Censor Dispenser: How to deal with multi-word strings

https://www.codecademy.com/practice/projects/censor-dispenser

In the 4th item, you are tasked with creating a function to not only censor like the previous item, but also censor out “negative words” from a list, starting with the 3rd instance any of those terms shows up to the end of email three

negative_words = ["concerned", "behind", "danger", "dangerous", "alarming", "alarmed", "out of control", "help", "unhappy", "bad", "upset", "awful", "broken", "damage", "damaging", "dismal", "distressed", "distressed", "concerning", "horrible", "horribly", "questionable"]

The sample solution provided actually does not do this particularly well because it splits the entire string by spaces and then by line breaks, but does not join them back into the original paragraphs(line breaks).

Formatting aside, the part that drove me to look into this in the first place was the CHALLENGE of getting ALL the terms on the list. If you look into that list, there is a string, “out of control”, which does not get censored by the sample solution.
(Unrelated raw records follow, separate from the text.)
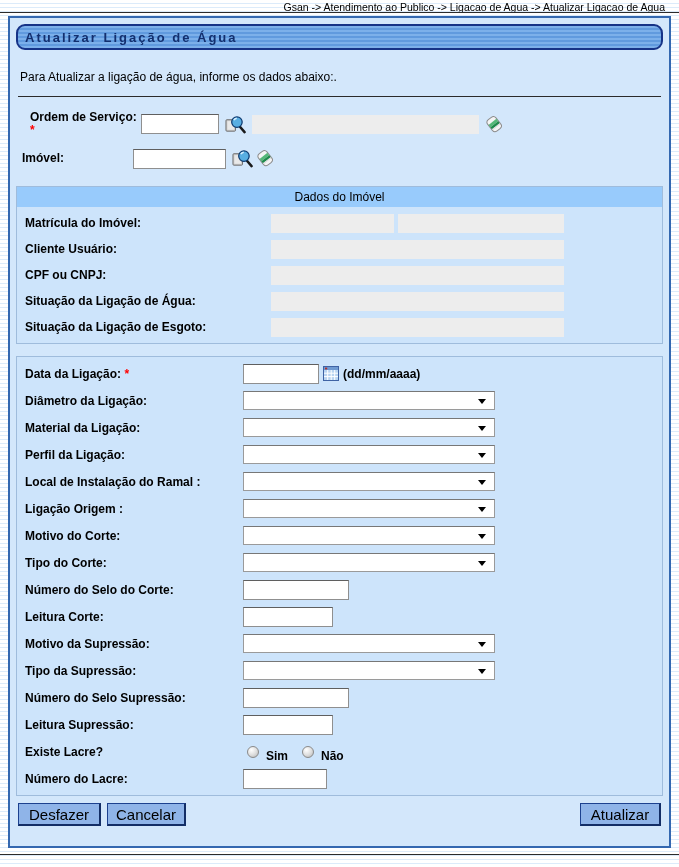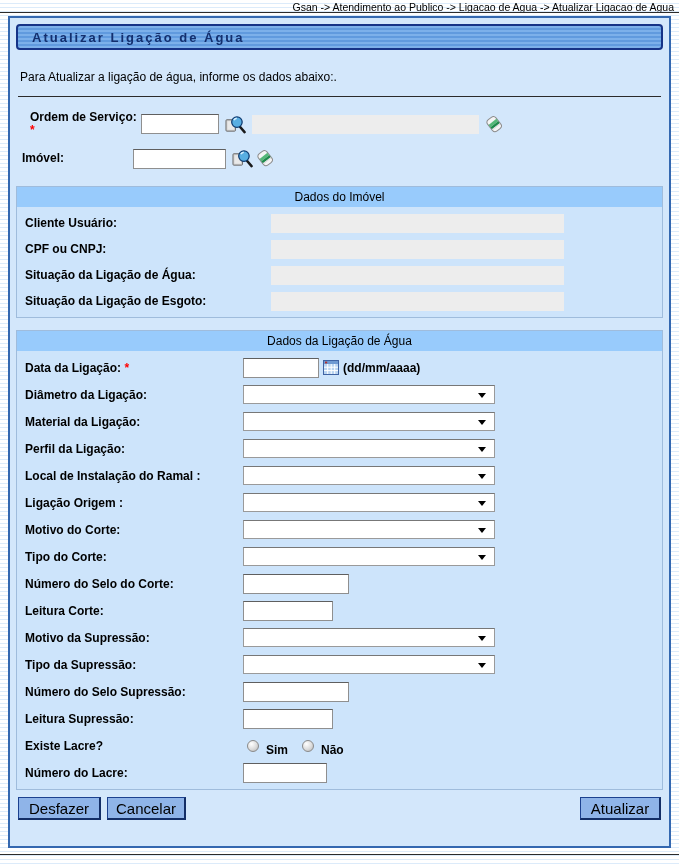"Gsan -> Atendimento ao Publico" .breadcrumb { right: 5px -> 14px }
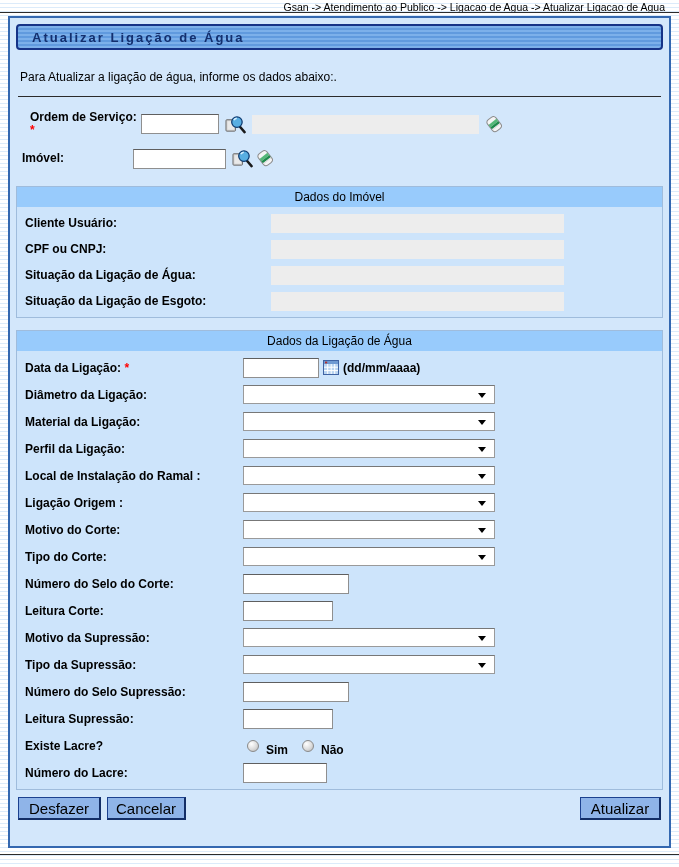"Atualizar Ligação de Água" .title-bar { border-radius: 4px -> 9px; padding-left: 14px -> 7px }
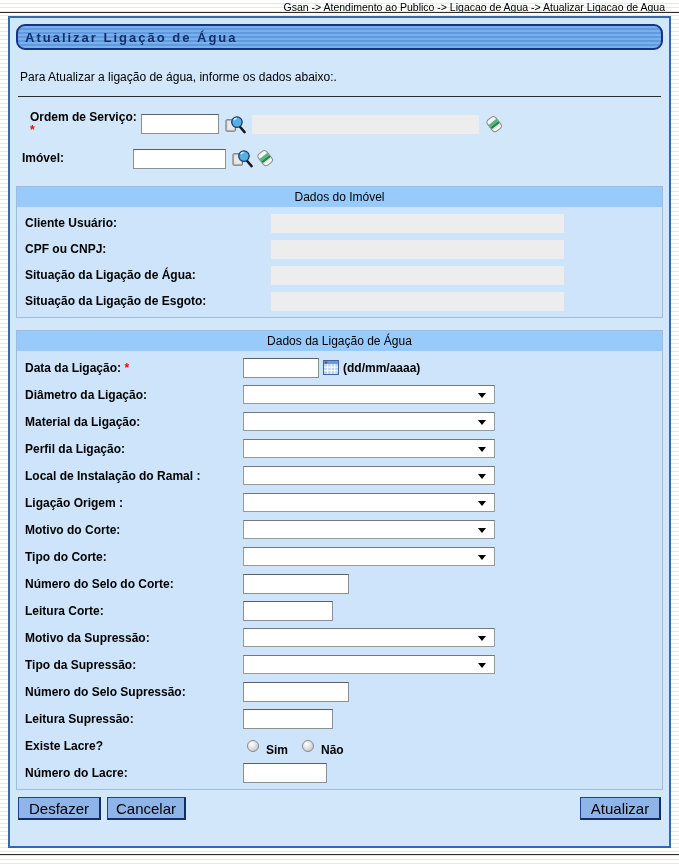"Matrícula do Imóvel:" div.prow { html: none -> <div> <div>Matrícula do Imóvel:</div> <span></span> <span></span> </div> }
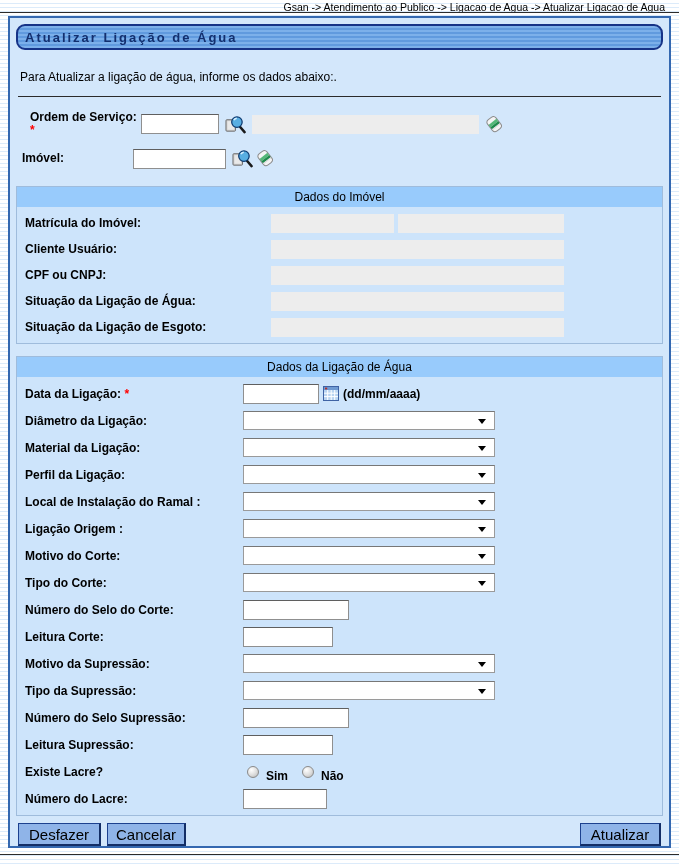"Dados da Ligação de Água" div.panel-head { html: <div>Dados da Ligação de Água</div> -> none }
The reason for this is because the original text string was split by spaces, while the comparison checks the split words separately, in which case it does not “tag” for censoring. The code will check for “out” and then “of” and then “control” separately while the checked list has the string “out of control”, which does not match and thus no censoring.

Now the challenge:
index and find stop at the first instance in a string search. Since we are looking for the third occurrence onward to censor, how do you find/tag/censor the phrase “out of control”, which is at the end of the email itself?

Further question: How would this be handled if the phrase “out of control” was at the beginning?

Split it while keeping the delimiters:

['Hello', ', ', 'World', '!']

You can either roll your own split function or use the one in the module re

It’s either a word or not a word. No need to split multiple times, no need to care about lines or spaces or punctuation. There are only two kinds. Split every time the kind changes.

After that, you can keep this word+delimiter list, and create a second one containing only words (downcase them too so it’s all the same)

['hello', 'world']

Then you’ve got nice downcased words and nothing else that you can feed into your censoring logic.

When the results come back, you can put it back together again by matching the results to the list with the correctly cased words and the delimiters.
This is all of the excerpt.